Under the terms of the Merger Agreement, Jeff Kim has agreed to cancel 8,287,500 shares of Shorepower common stock that he now owns as of the closing date and following two anticipated mergers in the healthcare industry to be arranged by Aeternum Health after the closing date, Jeff Kim will agree to cancel an additional 2,275,000 shares of Shorepower common stock he now owns and at the third closing, Jeff Kim will cancel an additional 2,527,258 shares of Shorepower common stock that he now owns for a total cancellation of 13,000,000 shares of his current ownership of Shorepower common stock.

In accordance with the terms of the Merger Agreement, Shorepower will change its name to Aeternum Health, request a new trading symbol through FINRA and increase its authorized shares from 100 million to 250 million to achieve the Company's new business plan following the closing date of the Merger.

The closing of the Merger is subject to customary closing conditions, including Shorepower receiving the audited financial statements from Aeternum Health since its inception in October 2025.

Item 3.02 Unregistered Sales of Equity Securities.

Under the terms of the Merger Agreement, Shorepower will issue to Paul Mann, the current Manager of Aeturnum Health, 51% of the issued and outstanding shares of the Company as of the closing date. The description of the issuance of these securities set forth under Item 2.01 of this Current Report on Form 8-K and is incorporated herein by reference.

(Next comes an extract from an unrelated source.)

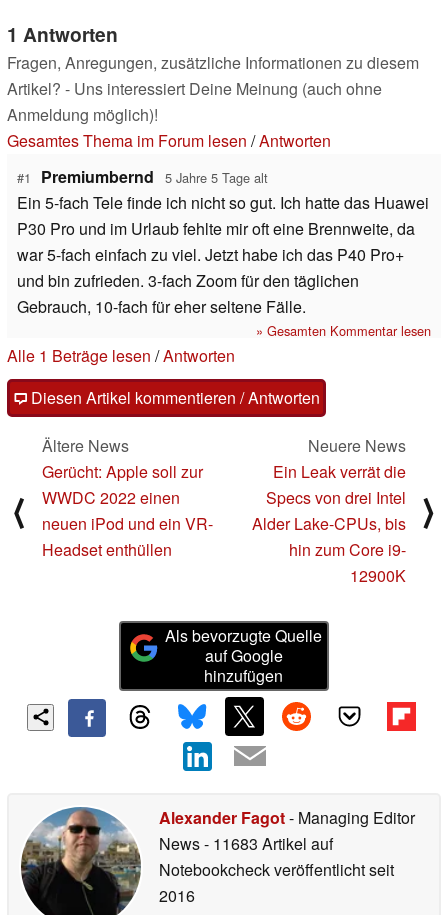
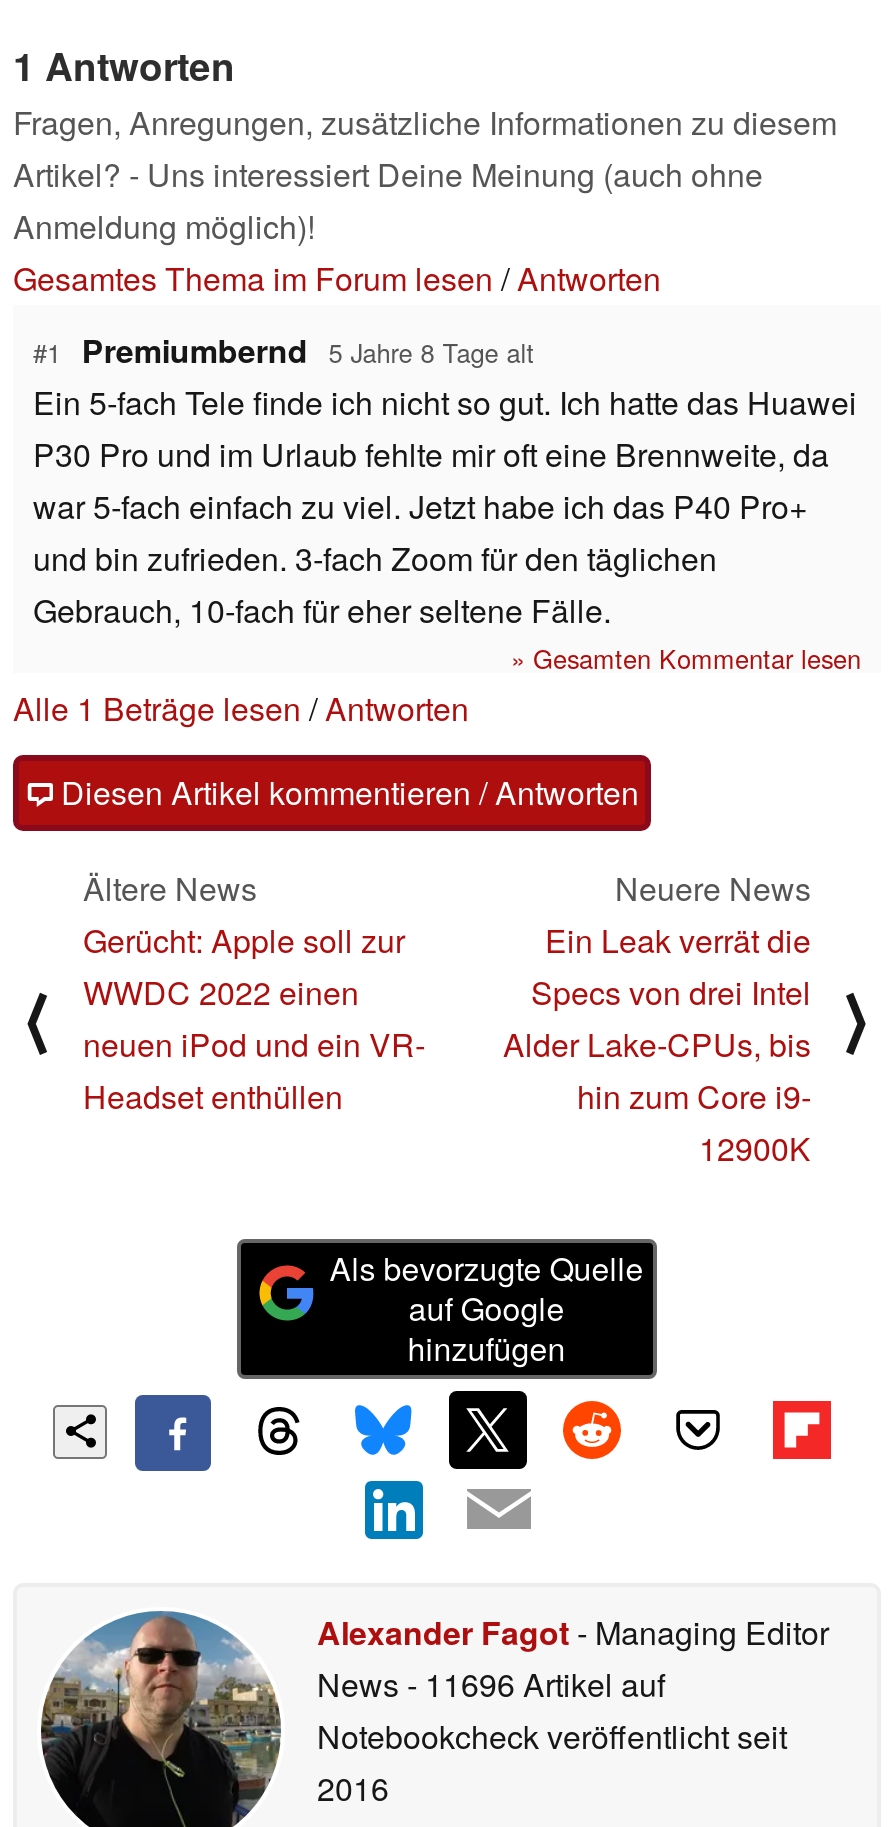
- #1 Premiumbernd 5 Jahre 5 Tage alt
+ #1 Premiumbernd 5 Jahre 8 Tage alt

- News - 11683 Artikel auf
+ News - 11696 Artikel auf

Item 5.01 Changes in Control of Registrant

Paul Mann, the current Manager of Aeternum Health, will assume control of the Company following the issuance of approximately 51% of the issued and outstanding shares of the Company's common stock and transfer of 2,000,000 shares of Series B preferred stock that has the voting power of 40 shares of common stock for each share of Series B preferred stock. The description of the change of control is set forth under Item 2.01 of this Form 8-K and is incorporated herein by reference.

Shorepower Technologies Inc. published this content on February 23, 2026, and is solely responsible for the information contained herein. Distributed via EDGAR on February 23, 2026 at 11:16 UTC. If you believe the information included in the content is inaccurate or outdated and requires editing or removal, please contact us at [email protected]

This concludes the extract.